On the other hand, the reaction of benzil (4a, 2.0 mmol) with ammonium acetate (7, 4.0 mmol) under refluxing of ethanol and SnCl₂.2H₂O (0.10 mmol) over 4 h afforded the triaryloxazole (10a) in 74% yield (Scheme 7).

Davidson et al.¹⁵ early reported the formation of 2,4,5-trifenyloxazole as a lateral product in the Radziszewski reaction under acetic acid media. By the proposed mechanistic pathway suggested by Davidson et al.,¹⁵ it is clear the aid of acetic acid as a Brønsted acid catalyst. Triaryloxazoles are structurally similar to triarylimidazoles and also have some of their properties, but have been less studied so far. Due to their broad application (for example, in nonlinear optical devices⁴⁶ or as biologically active compounds),⁴⁷ it was decided to investigate the ability of metal chloride hydrates such as NiCl₂.6H₂O, ZnCl₂.2H₂O, MnCl₂.4H₂O and SnCl₂.2H₂O to participate as Lewis acid catalysts in the synthesis of triaryloxazoles. The results are shown in Table 5.

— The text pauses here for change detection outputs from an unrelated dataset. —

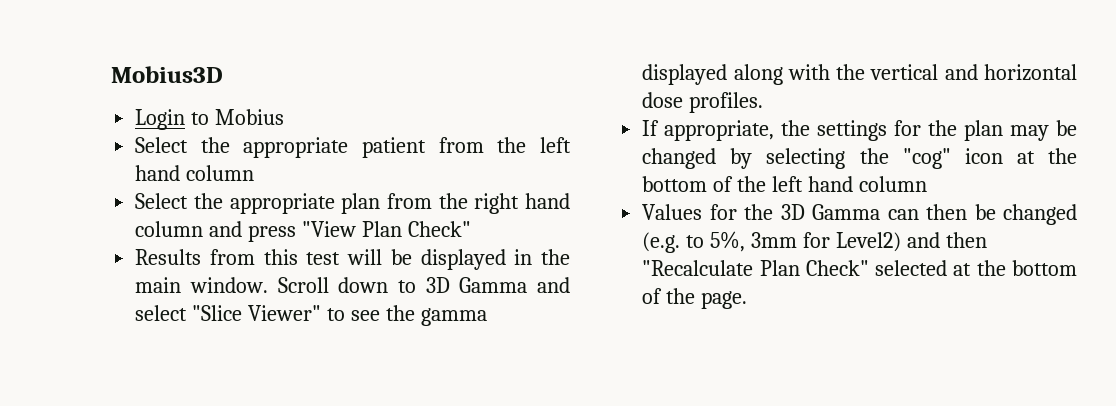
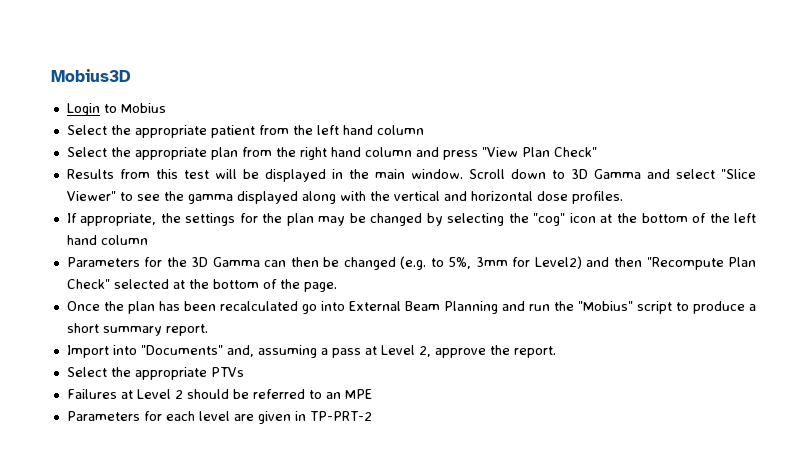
- Values for the 3D Gamma can then be changed (e.g. to 5%, 3mm for Level2) and then "Recalculate Plan Check" selected at the bottom of the page.
+ Parameters for the 3D Gamma can then be changed (e.g. to 5%, 3mm for Level2) and then "Recompute Plan Check" selected at the bottom of the page.
+ Once the plan has been recalculated go into External Beam Planning and run the "Mobius" script to produce a short summary report.
+ Import into "Documents" and, assuming a pass at Level 2, approve the report.
+ Select the appropriate PTVs
+ Failures at Level 2 should be referred to an MPE
+ Parameters for each level are given in TP-PRT-2

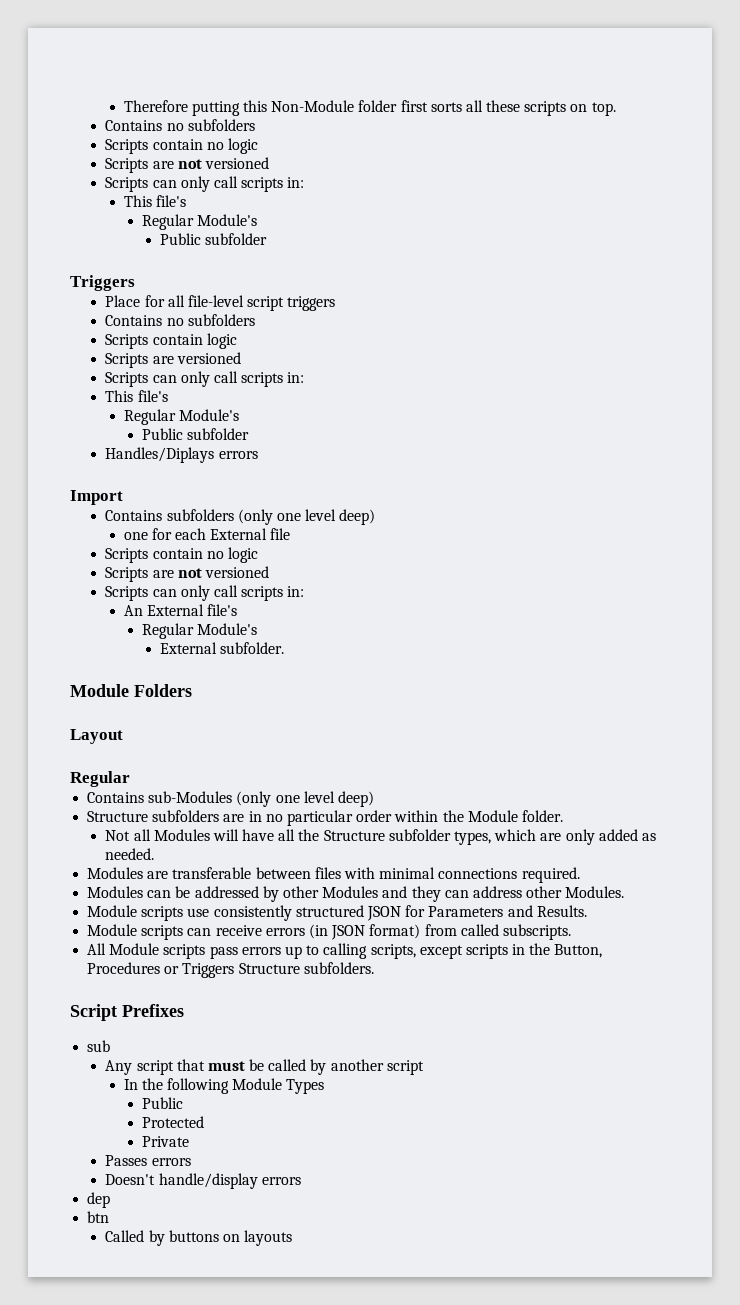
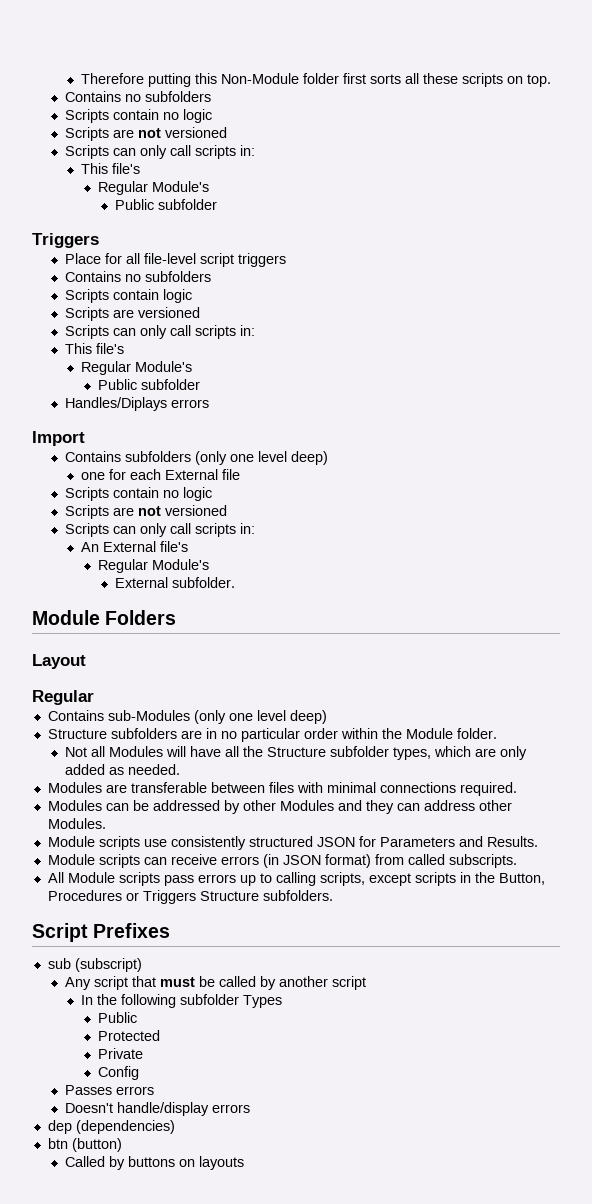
- sub
+ sub (subscript)
- In the following Module Types
+ In the following subfolder Types
+ Config
- dep
+ dep (dependencies)
- btn
+ btn (button)

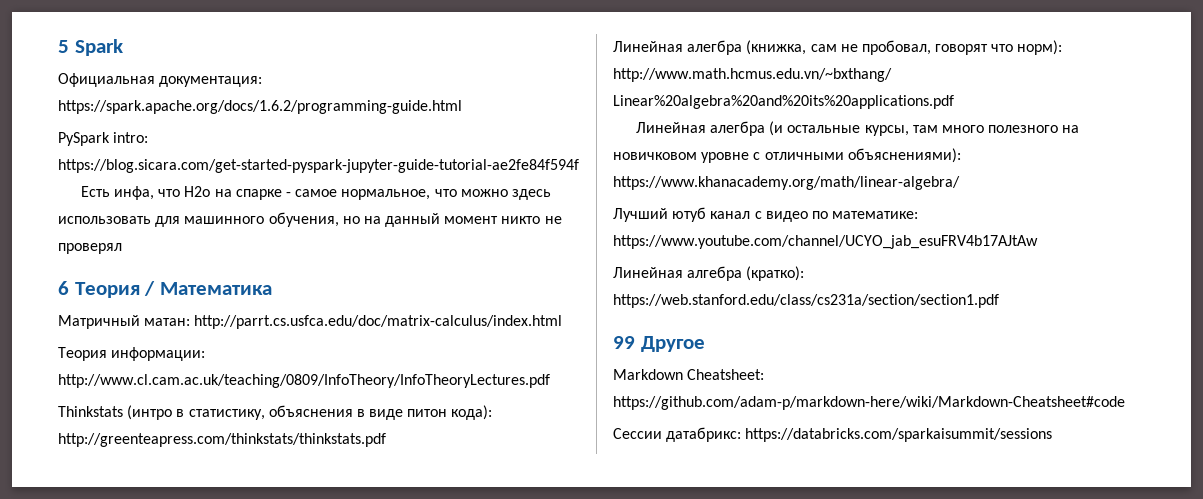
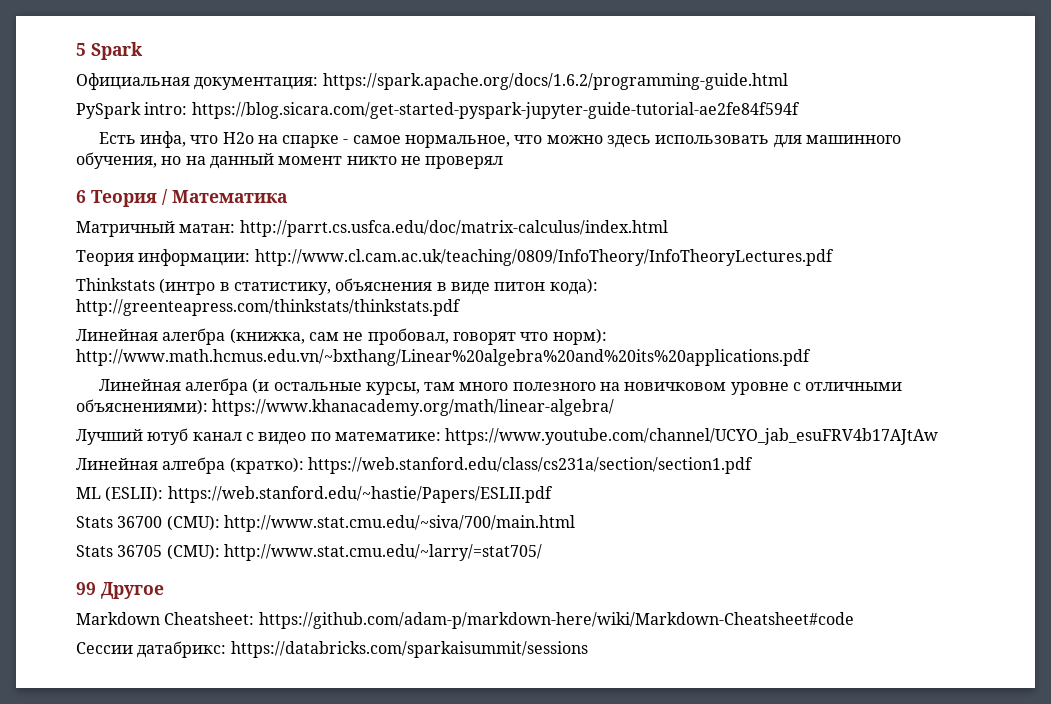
+ ML (ESLII): https://web.stanford.edu/~hastie/Papers/ESLII.pdf
+ Stats 36700 (CMU): http://www.stat.cmu.edu/~siva/700/main.html
+ Stats 36705 (CMU): http://www.stat.cmu.edu/~larry/=stat705/

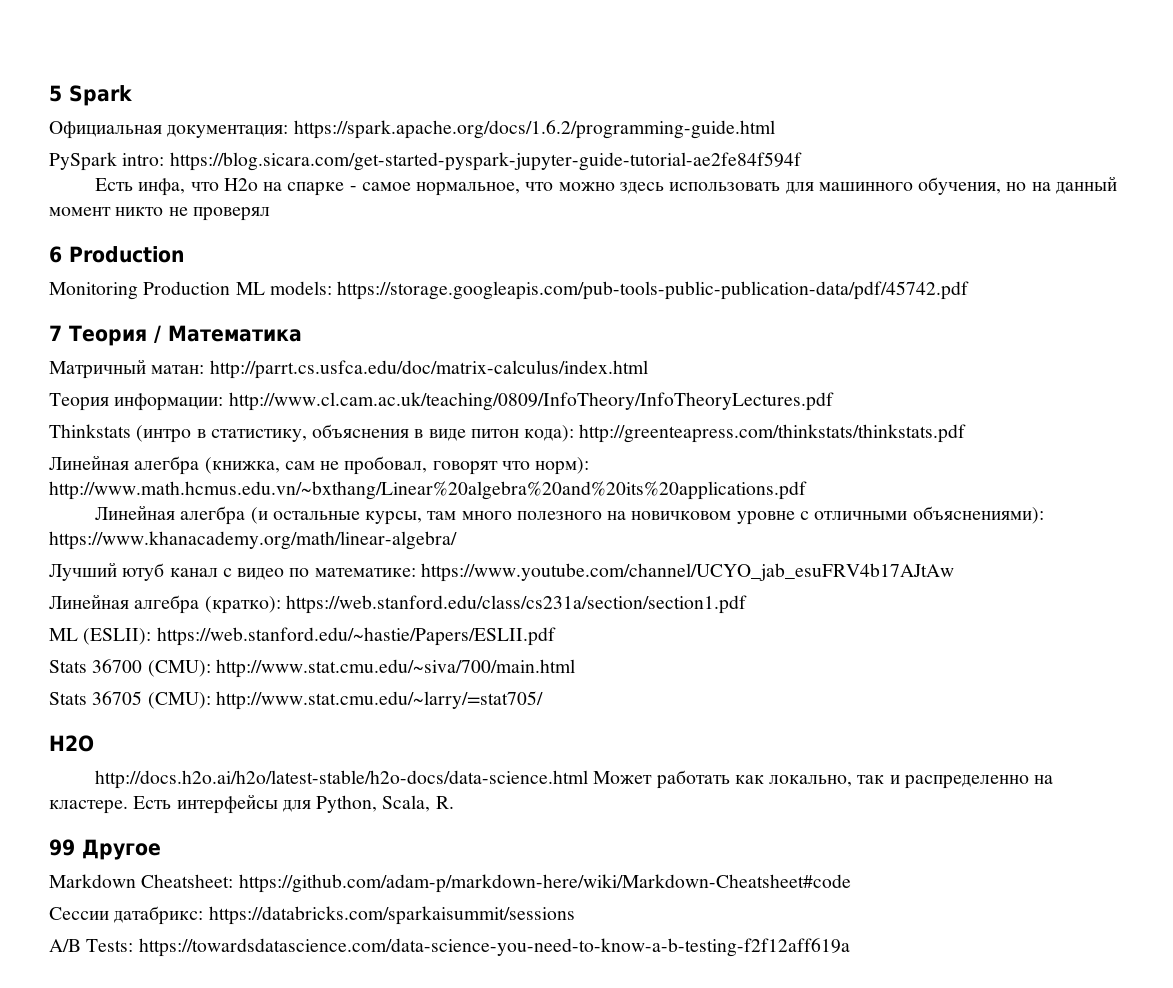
- 6 Теория / Математика
+ 6 Production
+ Monitoring Production ML models: https://storage.googleapis.com/pub-tools-public-publication-data/pdf/45742.pdf
+ 7 Теория / Математика
+ H2O
+ http://docs.h2o.ai/h2o/latest-stable/h2o-docs/data-science.html Может работать как локально, так и распределенно на кластере. Есть интерфейсы для Python, Scala, R.
+ A/B Tests: https://towardsdatascience.com/data-science-you-need-to-know-a-b-testing-f2f12aff619a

The reactions were carried out as described in the synthesis of lophine (see Table 1). In the absence of the catalyst (Table 5, entry 1), 10a was only isolated in a poor yield. The same result was observed when NiCl₂.6H₂O or MnCl₂.4H₂O was added (entries 2 and 3). Changing the catalyst to ZnCl₂.2H₂O, an increase in the yield was observed. In the presence of SnCl₂.2H₂O, a reasonable yield (78%) was achieved (entries 4 and 5, respectively). Other solvents were also investigated. The reactions were carried out under reflux. In MeOH, a decrease in the yield was observed, while the use of n-PrOH permitted to isolate the product in a yield of 73% (entries 6 and 7, respectively). On the other hand, in CH₃CN and THF (aprotic polar solvents), benzyl was recovered after the work up (entries 8 and 9, respectively). So, EtOH was considered to be the best solvent. After that, the amount of catalyst was diminished from 10 to 5 mol% (cf. entries 5 and 10, respectively) and no significant decrease in the yield was observed, therefore, this new condition was set as default.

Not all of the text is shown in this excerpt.